Improvement of lipids following switch to tenofovir
31 January 2005. Related: Conference reports, Side effects, Lipodystrophy and metabolic complications, Lipodystrophy Workshop (IWADRW) 6th Washington 2004.
Graham McKerrow, HIV i-Base
Switching patients with virologically controlled HIV infection to a simplified maintenance ARV regimen results in an improved lipid profile, according to the preliminary findings of a French randomised, multicentre trial of 143 patients.
Despite low lipid levels at baseline, switching to a tenofovir (Viread) based combination can mildly decrease total and LDL-cholesterol and significantly reduce triglycerides, according to Mercié and colleagues. They assessed the benefits of switching patients who had been on NNRTI- or PI-based HAART for >6 months and had viral load (VL) <50 copies/mL to either efavirenz+tenofovir or efavirenz+tenofovir+3TC.
Mean age was 42 +/-10 years, 72% men and 28% women. Mean HAART duration at baseline was 3.7+/-1.9 years.
Median total and LDL cholesterol reduced from 5.3 mmol/l and 3.4 mmol/l by -0.4 and -0.3 respectively, both NS (p~0.20); HDL did not change. Median triglycerides reduced from 1.4 mmol/l at baseline by -0.4 (p<0.004).
There were four serious adverse events (suicide attempt, pneumonia, dizziness and hepatic cytolysis), with two discontinuations. Only one patient had VL>50 copies/ml (69 copies/ml at week 48). CD4 count increased by +23 (median CD4+ of 475/mm3 at baseline).

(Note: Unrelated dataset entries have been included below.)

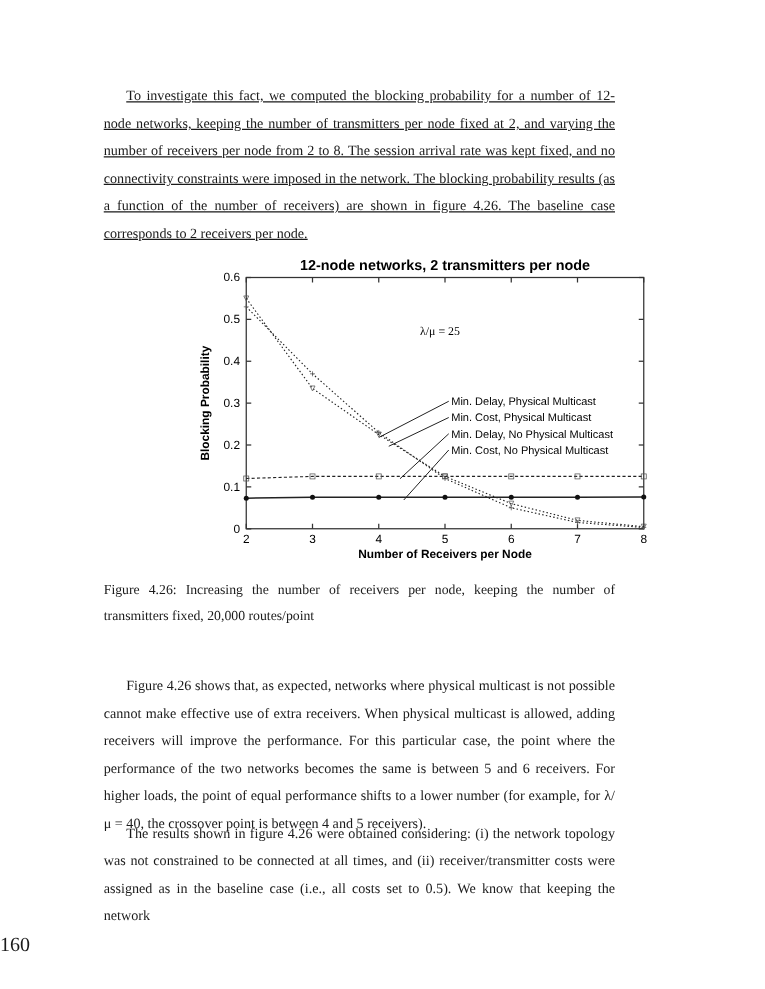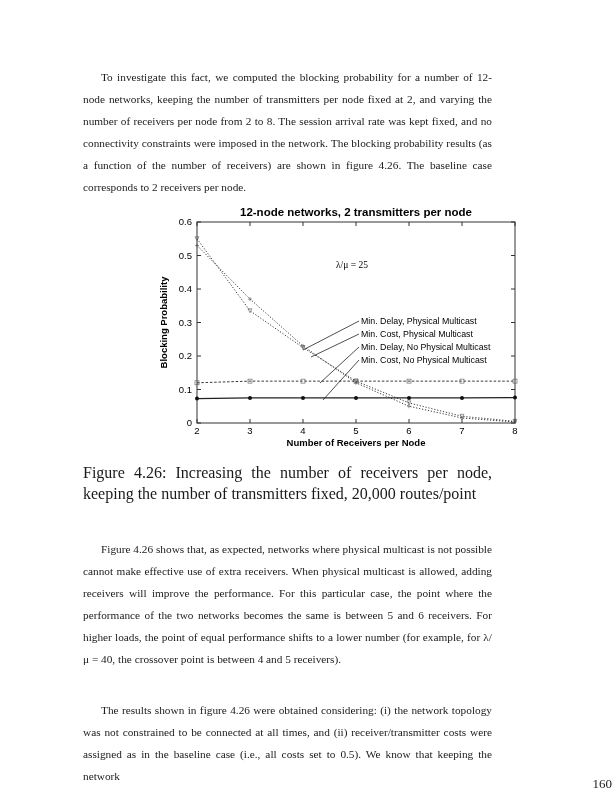"To investigate this fact, we" #p1 { text-decoration: none -> underline }
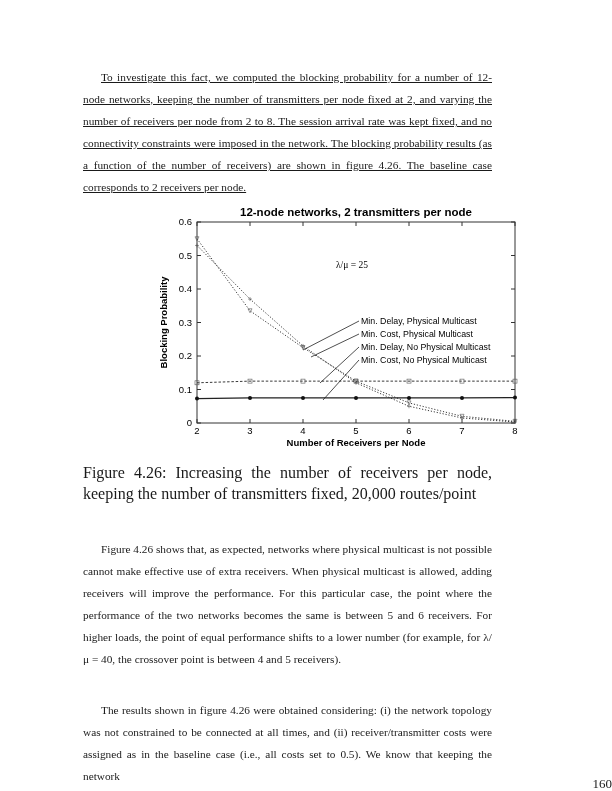"Figure 4.26: Increasing the number" #caption { font-size: 16px -> 11px }
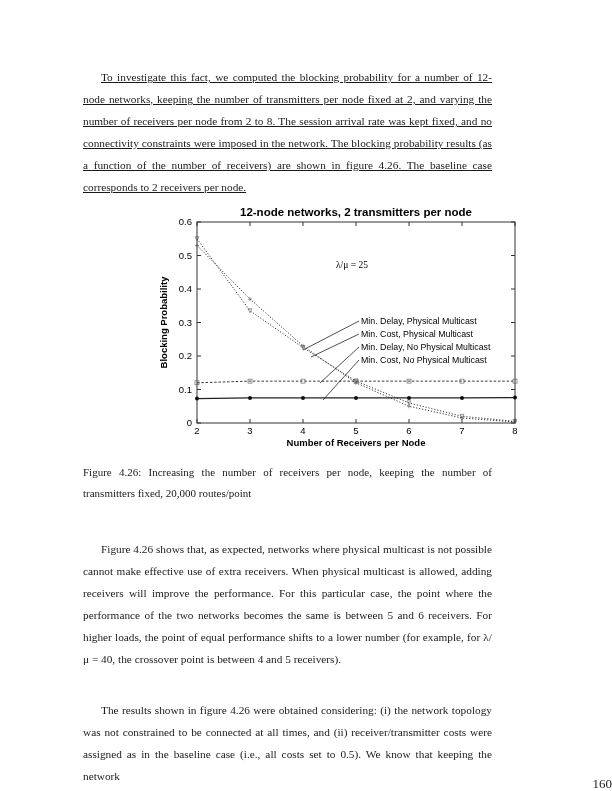"The results shown in figure" #p3 { margin-top: 43px -> none }
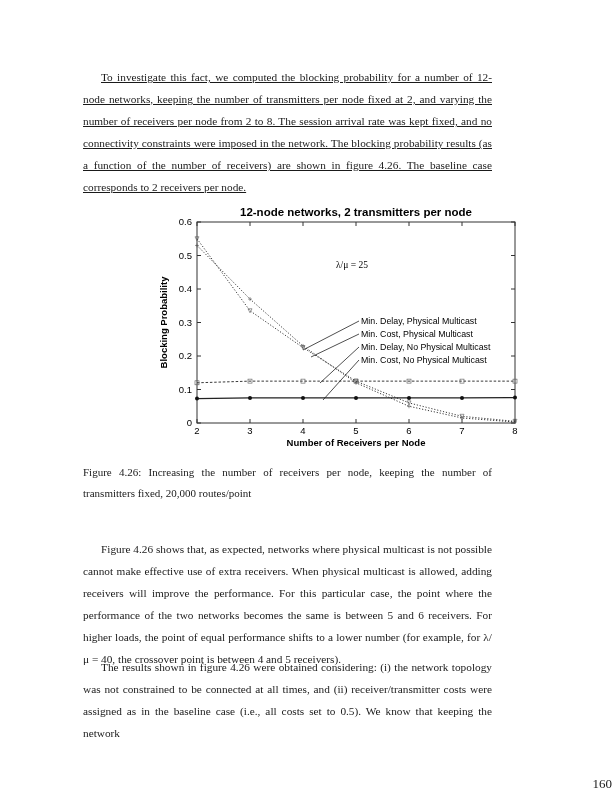"160" #pagenum { font-size: 13px -> 16px; text-align: right -> left; top: 776px -> 748px }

Although these results have generated interest related to the dual therapy maintenance arm it is unclear why this 48-week study merited an interim analysis and presentation at 36 weeks. The study continues and final results including lipodystrophy (evaluated by DEXA and CT) will be reported in 2005.
Mercié P, Trylesinski A, Cabié A et al. Improvement in lipid profile in HIV-infected virologically controlled patients switched to a simple QD regimen: Preliminary results of the COOL trial evaluating EFV/TDF vs EFV/TDF/3TC. 6th Lipodystrophy Workshop (6th IWADRLH), Washington, 2004. Abstract 82. Antiviral Therapy 2004; 9:L48.